Bigquery Create Dataset ID
After you create the jaffle_shop dataset, create one for stripe with all the same values except for Dataset ID.

Generate BigQuery credentials

In order to let dbt connect to your warehouse, you'll need to generate a keyfile. This is analogous to using a database username and password with most other data warehouses.

Start the GCP credentials wizard. Make sure your new project is selected in the header. If you do not see your account or project, click your profile picture to the right and verify you are using the correct email account. For Credential Type:
- From the Select an API dropdown, choose BigQuery API
- Select Application data for the type of data you will be accessing
- Click Next to create a new service account.
Create a service account for your new project from the Service accounts page. For more information, refer to Create a service account in the Google Cloud docs. As an example for this guide, you can:
- Type dbt-user as the Service account name
- From the Select a role dropdown, choose BigQuery Job User and BigQuery Data Editor roles and click Continue
- Leave the Grant users access to this service account fields blank
- Click Done
Create a service account key for your new project from the Service accounts page. For more information, refer to Create a service account key in the Google Cloud docs. When downloading the JSON file, make sure to use a filename you can easily remember. For example, dbt-user-creds.json. For security reasons, dbt Labs recommends that you protect this JSON file like you would your identity credentials; for example, don't check the JSON file into your version control software.

Connect dbt to BigQuery

Create a new project in dbt. Navigate to Account settings (by clicking on your account name in the left side menu), and click + New project.
Enter a project name and click Continue.
For the warehouse, click BigQuery then Next to set up your connection.
Click Upload a Service Account JSON File in settings.
Select the JSON file you downloaded in Generate BigQuery credentials and dbt will fill in all the necessary fields.
Optional — dbt Enterprise plans can configure developer OAuth with BigQuery, providing an additional layer of security. For more information, refer to Set up BigQuery OAuth.
Click Test Connection. This verifies that dbt can access your BigQuery account.
Click Next if the test succeeded. If it failed, you might need to go back and regenerate your BigQuery credentials.

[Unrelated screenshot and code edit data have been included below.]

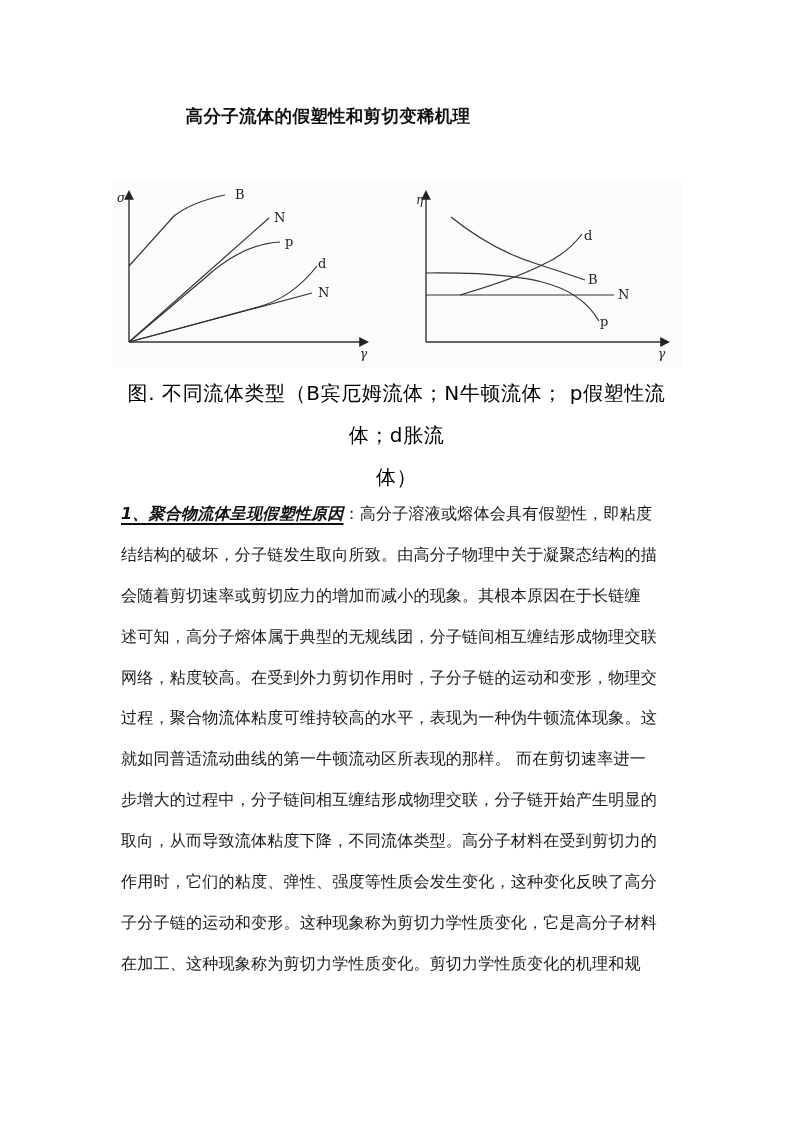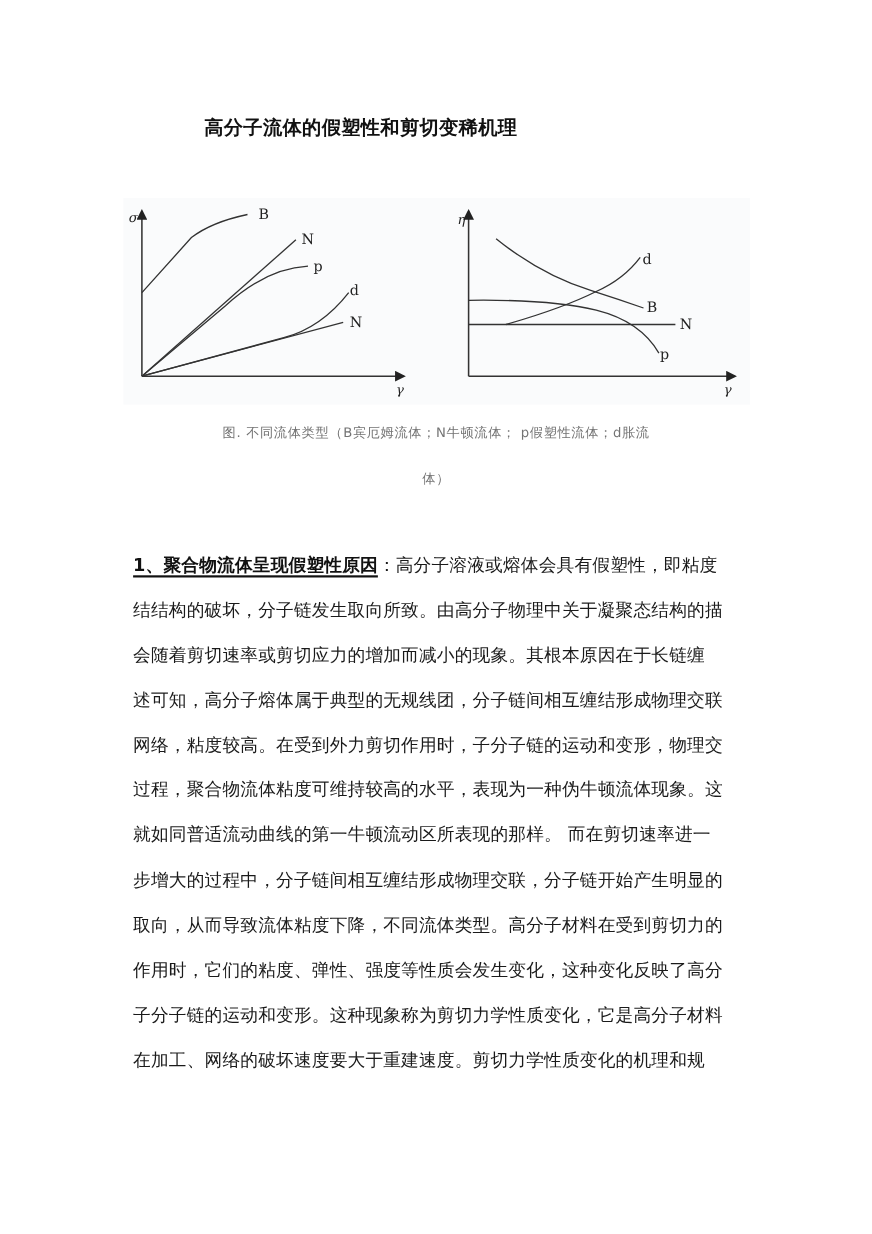--- a/index.html
+++ b/index.html
@@ -12,32 +12,32 @@
     position: absolute; left: 0; top: 104px; width: 656px;
     text-align: center; font-size: 17.5px; font-weight: bold; letter-spacing: 0.3px;
     color: #111;
   }
   .figure {
     position: absolute; left: 112px; top: 180px; width: 570px; height: 188px;
   }
   .figure svg { position: absolute; left: 0; top: 0; }
   .caption {
     position: absolute; left: 121px; top: 372px; width: 551px;
-    font-size: 12px; line-height: 42px; text-align: center; color: #737373;
+    font-size: 20px; line-height: 42px; text-align: center; color: #000000;
     letter-spacing: 0.6px;
   }
   .body-text {
     position: absolute; left: 121px; top: 494px; width: 553px;
     font-size: 16.1px; line-height: 40.9px; color: #1a1a1a;
     text-align: justify; letter-spacing: 0.15px;
   }
   .body-text .line { display: block; white-space: nowrap; height: 40.9px; }
   .section-heading {
     font-weight: bold; text-decoration: underline; text-underline-offset: 4px;
-    text-decoration-thickness: 1.6px; color: #111;
+    text-decoration-thickness: 1.6px; color: #111; font-style: italic;
   }
   .plot-label { font-family: "DejaVu Serif", "Liberation Serif", serif; font-size: 13px; fill: #222; }
   .axis-label { font-family: "DejaVu Serif", "Liberation Serif", serif; font-style: italic; font-size: 12px; fill: #222; }
 </style>
 </head>
 <body>
 
 <div class="page-title">高分子流体的假塑性和剪切变稀机理</div>
 
 <div class="figure">
@@ -102,14 +102,14 @@
   <span class="line">结结构的破坏，分子链发生取向所致。由高分子物理中关于凝聚态结构的描</span>
   <span class="line">会随着剪切速率或剪切应力的增加而减小的现象。其根本原因在于长链缠</span>
   <span class="line">述可知，高分子熔体属于典型的无规线团，分子链间相互缠结形成物理交联</span>
   <span class="line">网络，粘度较高。在受到外力剪切作用时，子分子链的运动和变形，物理交</span>
   <span class="line">过程，聚合物流体粘度可维持较高的水平，表现为一种伪牛顿流体现象。这</span>
   <span class="line">就如同普适流动曲线的第一牛顿流动区所表现的那样。 而在剪切速率进一</span>
   <span class="line">步增大的过程中，分子链间相互缠结形成物理交联，分子链开始产生明显的</span>
   <span class="line">取向，从而导致流体粘度下降，不同流体类型。高分子材料在受到剪切力的</span>
   <span class="line">作用时，它们的粘度、弹性、强度等性质会发生变化，这种变化反映了高分</span>
   <span class="line">子分子链的运动和变形。这种现象称为剪切力学性质变化，它是高分子材料</span>
-  <span class="line">在加工、网络的破坏速度要大于重建速度。剪切力学性质变化的机理和规</span>
+  <span class="line">在加工、这种现象称为剪切力学性质变化。剪切力学性质变化的机理和规</span>
 </div>
 
 </body></html>

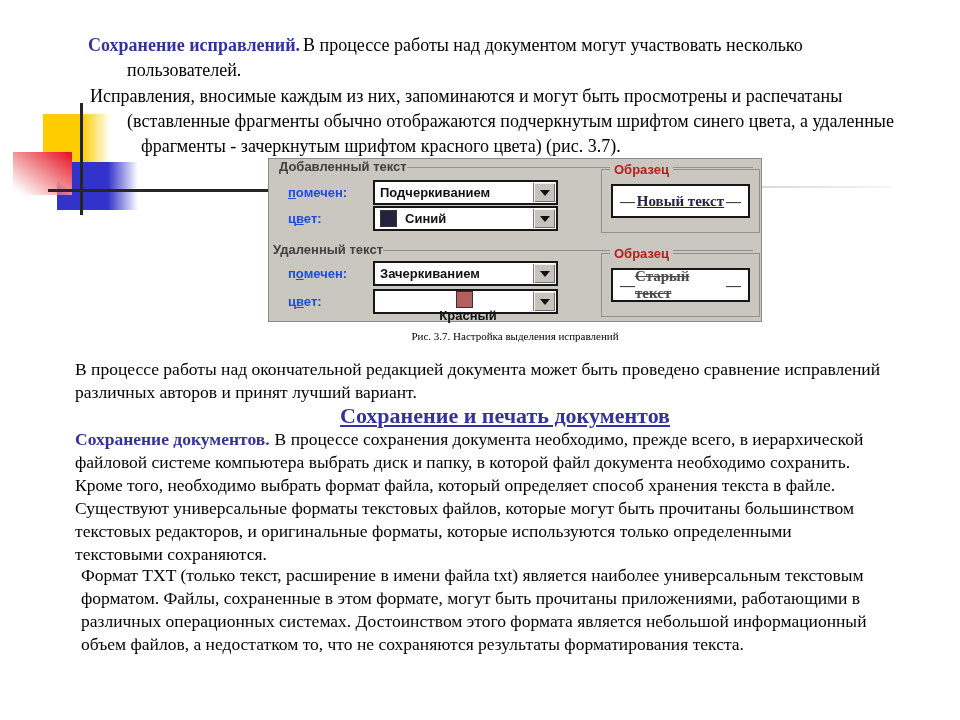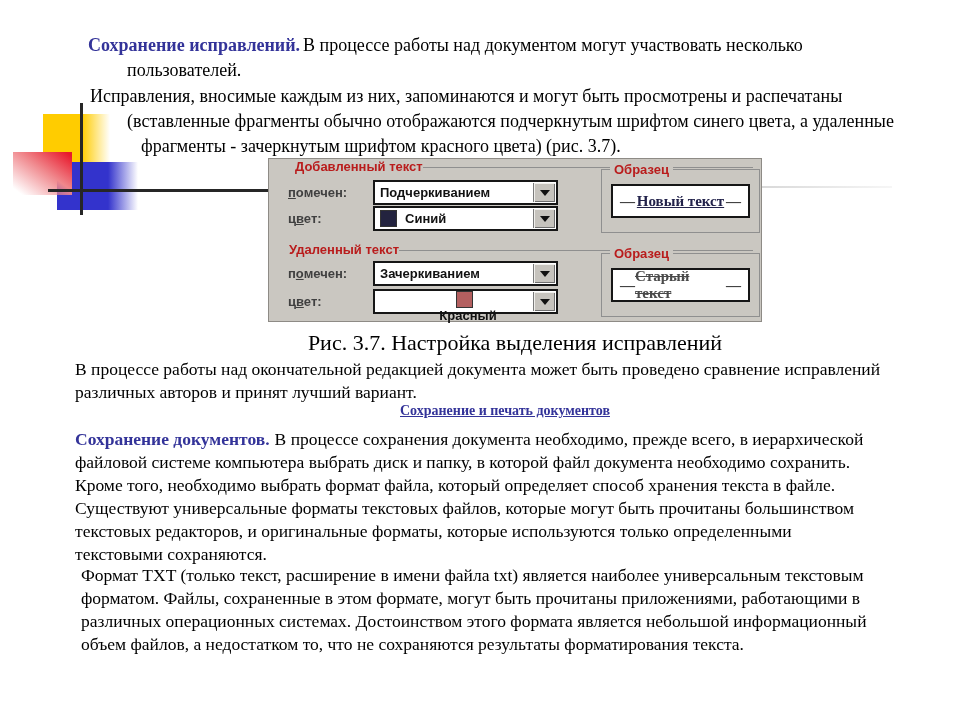--- a/index.html
+++ b/index.html
@@ -5,31 +5,31 @@
   html,body{margin:0;padding:0;background:#fff;}
   .slide{position:relative;width:960px;height:720px;background:#ffffff;overflow:hidden;
          font-family:"Liberation Serif","DejaVu Serif",serif;color:#000;}
   
   .decor{position:absolute;}
   
   .tl{position:absolute;white-space:nowrap;font-size:18px;line-height:25px;}
   .lead{font-weight:bold;color:#333399;}
   .blk{position:absolute;font-size:17.5px;}
   .blk .ln{white-space:nowrap;line-height:23px;height:23px;}
-  .caption{position:absolute;text-align:center;font-size:22px;white-space:nowrap;}
-  .heading{position:absolute;text-align:center;font-size:14px;font-weight:bold;color:#333399;
+  .caption{position:absolute;text-align:center;font-size:11px;white-space:nowrap;}
+  .heading{position:absolute;text-align:center;font-size:22px;font-weight:bold;color:#333399;
            text-decoration:underline;white-space:nowrap;}
   
   .dlg{position:absolute;left:268px;top:158px;width:494px;height:164px;background:#cac7c1;
        border:1px solid #8e8b86;box-sizing:border-box;
        font-family:"Liberation Sans","DejaVu Sans",sans-serif;}
   .grp-title{position:absolute;display:flex;align-items:center;
-             font-size:13px;font-weight:bold;color:#b91c1c;margin-left:16px;}
+             font-size:13px;font-weight:bold;color:#404040;}
   .grp-title .gline{height:1px;background:#8f8f8f;flex:1;margin-top:1px;}
-  .fld{position:absolute;font-size:13px;font-weight:bold;color:#404040;}
+  .fld{position:absolute;font-size:13px;font-weight:bold;color:#1d4ed8;}
   .fld .u{text-decoration:underline;}
   .combo{position:absolute;width:185px;height:25px;background:#fff;border:2px solid #161616;
          box-sizing:border-box;display:flex;align-items:center;padding-left:5px;
          font-size:13px;font-weight:bold;color:#111;}
   .combo .ddbtn{position:absolute;top:1px;right:1px;bottom:1px;width:21px;background:#c6c3bd;
          border-left:1px solid #7a7a7a;box-shadow:inset 1px 1px 0 #f0efec,inset -1px -1px 0 #6e6e6e;
          display:flex;align-items:center;justify-content:center;}
   .tri{width:0;height:0;border-left:5px solid transparent;border-right:5px solid transparent;
        border-top:6px solid #111;}
   .swatch{width:15px;height:15px;border:1px solid #333;margin-right:8px;flex:0 0 auto;}

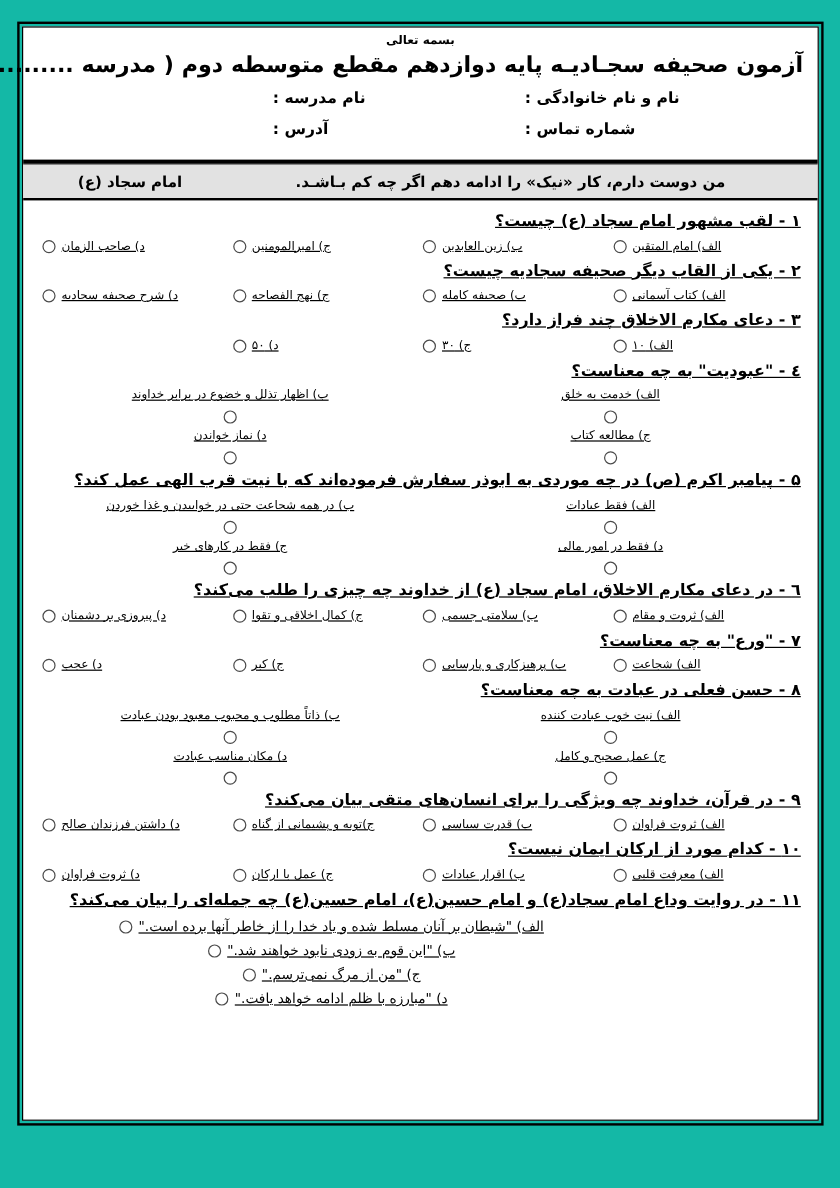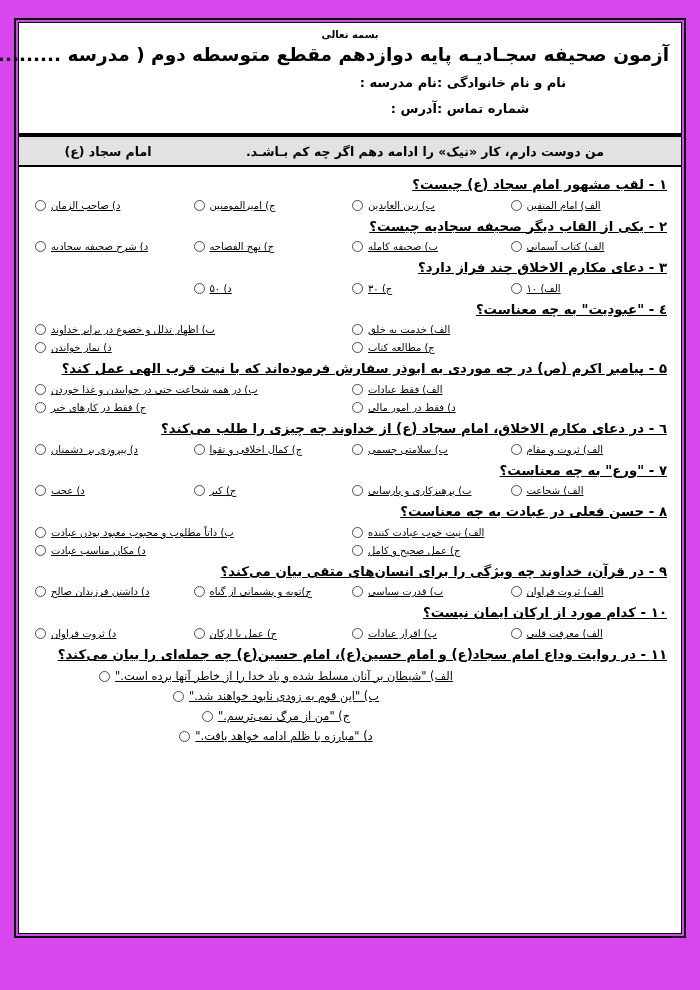--- a/index.html
+++ b/index.html
@@ -5,21 +5,21 @@
   * { box-sizing: border-box; }
   html, body {
     margin: 0; padding: 0;
     background: #ffffff;
     font-family: "DejaVu Sans", "Liberation Sans", sans-serif;
   }
   #page {
     position: relative;
     width: 700px;
     height: 990px;
-    background: #d946ef;
+    background: #14b8a6;
     overflow: hidden;
   }
   .sheet {
     position: absolute;
     left: 18px;
     top: 22px;
     width: 664px;
     height: 912px;
     border: 1px solid #000;
     outline: 2px solid #000;
@@ -54,21 +54,21 @@
   .field-row {
     display: flex;
     align-items: center;
     font-size: 13px;
     font-weight: 700;
     margin: 0 0 11px 0;
     white-space: nowrap;
   }
   .field-row .fcell { flex: 0 0 auto; }
   .field-row .f-right { width: 232px; text-align: left; }
-  .field-row .f-mid   { width: 210px; text-align: right; }
+  .field-row .f-mid   { width: 210px; text-align: left; }
   .field-row .f-fill  { flex: 1 1 auto; }
 
   
   .quote-band {
     background: #e2e2e2;
     border-top: 1px solid #000;
     border-bottom: 2px solid #000;
     height: 31px;
     display: flex;
     align-items: center;
@@ -93,21 +93,21 @@
     font-weight: 700;
     color: #000;
     text-align: right;
     line-height: 1.55;
     margin: 2px 0 1px 0;
     white-space: nowrap;
   }
 
   .opts { display: flex; width: 100%; }
   .opts.cols4 > .opt { width: 25%; }
-  .opts.cols2 > .opt { width: 50%; }
+  .opts.cols2 > .opt { width: 50%; flex-direction: column; }
   .opts.cols1 > .opt { width: 100%; }
 
   .opt-rows { display: flex; flex-direction: column; }
   .opt-rows .opts { margin-bottom: 1px; }
 
   .opt {
     display: flex;
     align-items: center;
     justify-content: flex-end;
     gap: 5px;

Set up a dbt managed repository

When you develop in dbt, you can leverage Git to version control your code.

To connect to a repository, you can either set up a dbt-hosted managed repository or directly connect to a supported git provider. Managed repositories are a great way to trial dbt without needing to create a new repository. In the long run, it's better to connect to a supported git provider to use features like automation and continuous integration.

To set up a managed repository:

Under "Setup a repository", select Managed.
Type a name for your repo such as bbaggins-dbt-quickstart
Click Create. It will take a few seconds for your repository to be created and imported.
Once you see the "Successfully imported repository," click Continue.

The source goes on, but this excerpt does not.